• **RAW DATA**:
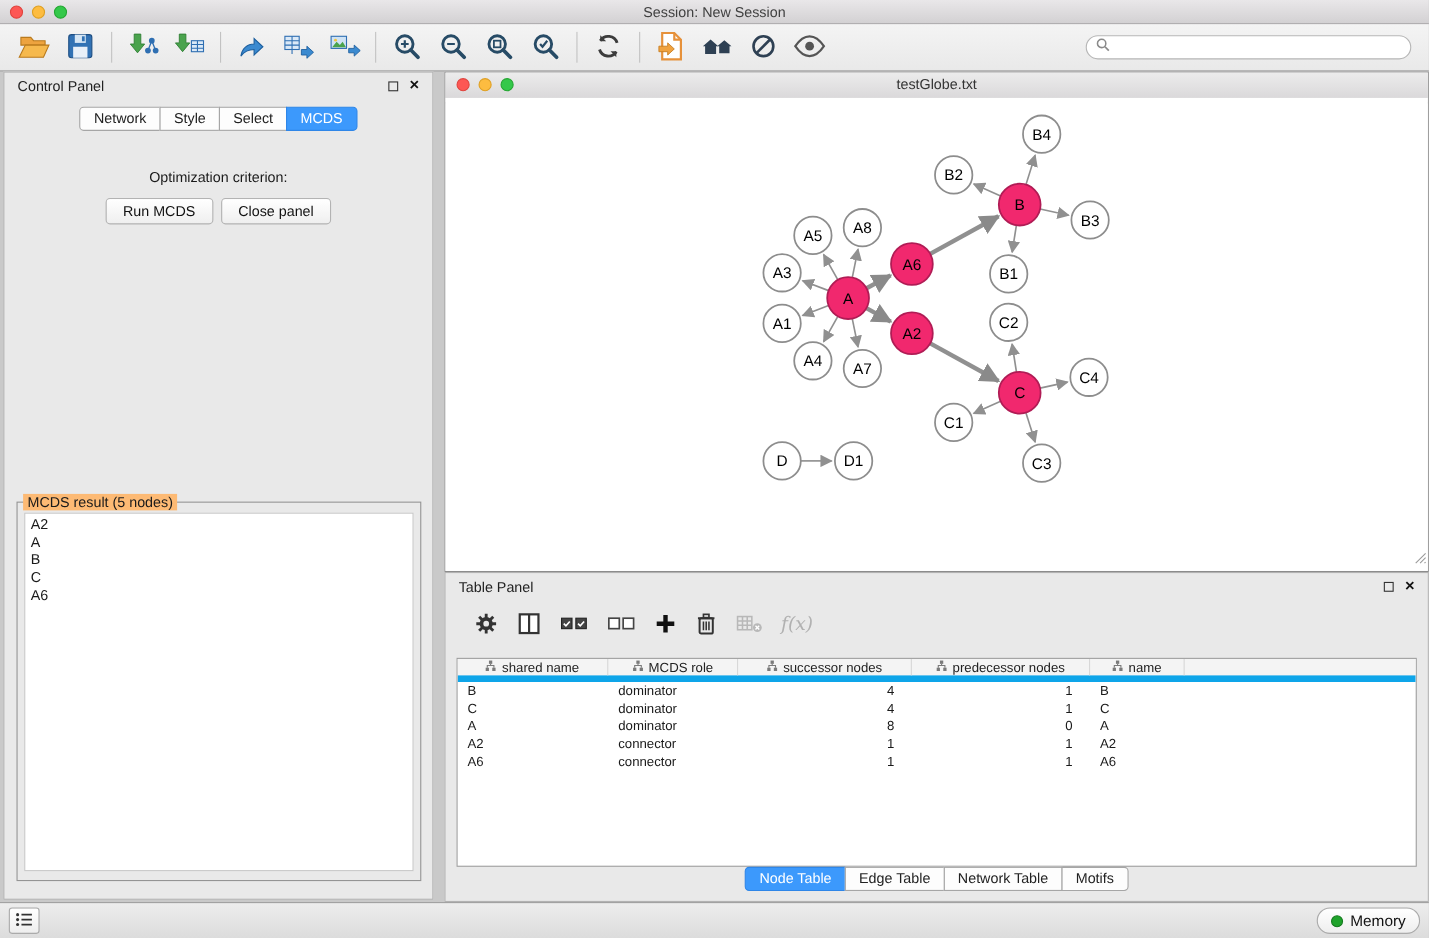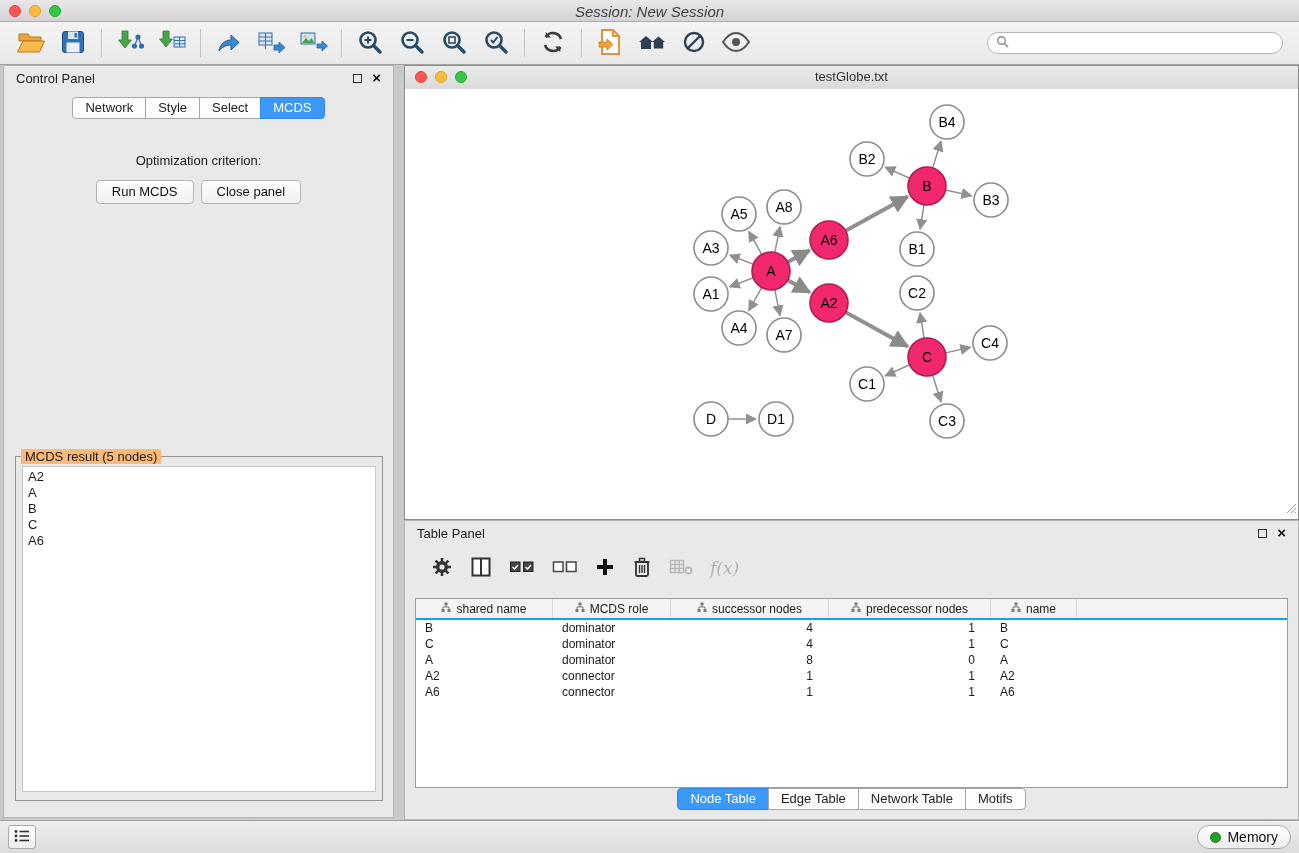--- a/index.html
+++ b/index.html
@@ -15,7 +15,7 @@
   .tl.yellow { background:#fdbc40; border:1px solid #dfa023; }
   .tl.green  { background:#34c84a; border:1px solid #24a732; }
   .titlebar .title { position:absolute; left:0; right:0; top:3px; text-align:center;
-    font-size:15px; color:#414141;font-style:italic; }
+    font-size:13px; color:#414141; }
 
   
   .toolbar { position:absolute; top:22px; left:0; right:0; height:43px;

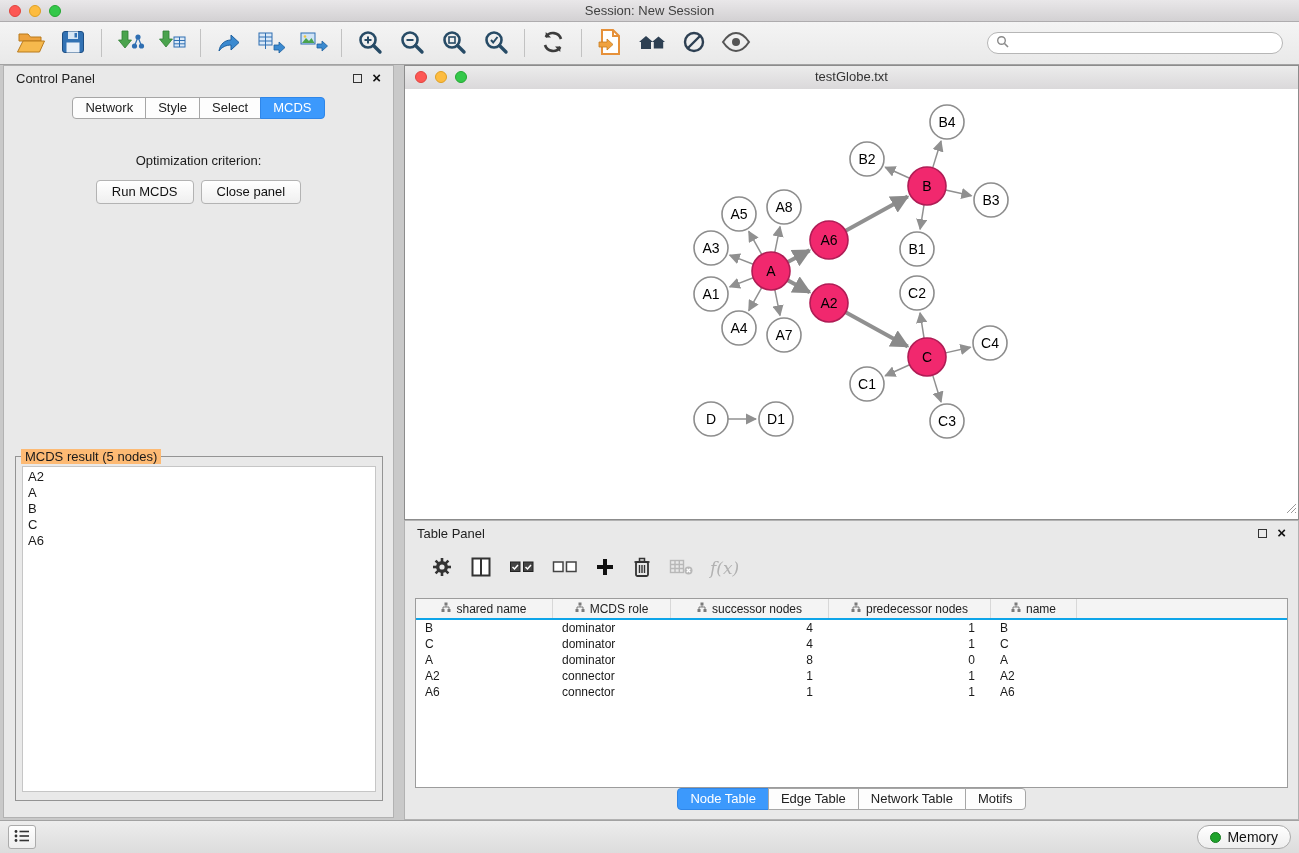--- a/index.html
+++ b/index.html
@@ -87,7 +87,7 @@
   .fx-label { font-family:"DejaVu Serif", serif; font-style:italic; font-size:17px; color:#b1b1b1; }
   .data-table { position:absolute; left:10px; right:10px; top:77px; height:190px;
     background:#fff; border:1px solid #9c9c9c; overflow:hidden; }
-  .thead { display:flex; height:21px; background:#f4f4f4; border-bottom:2px solid #0ea5e9;text-align:right; }
+  .thead { display:flex; height:21px; background:#f4f4f4; border-bottom:6px solid #0ea5e9;text-align:right; }
   .th { display:flex; align-items:center; justify-content:center; gap:5px; font-size:12px;
     color:#222; border-right:1px solid #d8d8d8; }
   .tr { display:flex; height:16px; align-items:center; }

• **WHAT THE TASK REQUIRES**: Output all of the listing above, exactly as given, but without its pictures.

• **EXERCISE ANSWER**:
--- a/index.html
+++ b/index.html
@@ -15,7 +15,7 @@
   .tl.yellow { background:#fdbc40; border:1px solid #dfa023; }
   .tl.green  { background:#34c84a; border:1px solid #24a732; }
   .titlebar .title { position:absolute; left:0; right:0; top:3px; text-align:center;
-    font-size:15px; color:#414141;font-style:italic; }
+    font-size:13px; color:#414141; }
 
   
   .toolbar { position:absolute; top:22px; left:0; right:0; height:43px;

--- a/index.html
+++ b/index.html
@@ -87,7 +87,7 @@
   .fx-label { font-family:"DejaVu Serif", serif; font-style:italic; font-size:17px; color:#b1b1b1; }
   .data-table { position:absolute; left:10px; right:10px; top:77px; height:190px;
     background:#fff; border:1px solid #9c9c9c; overflow:hidden; }
-  .thead { display:flex; height:21px; background:#f4f4f4; border-bottom:2px solid #0ea5e9;text-align:right; }
+  .thead { display:flex; height:21px; background:#f4f4f4; border-bottom:6px solid #0ea5e9;text-align:right; }
   .th { display:flex; align-items:center; justify-content:center; gap:5px; font-size:12px;
     color:#222; border-right:1px solid #d8d8d8; }
   .tr { display:flex; height:16px; align-items:center; }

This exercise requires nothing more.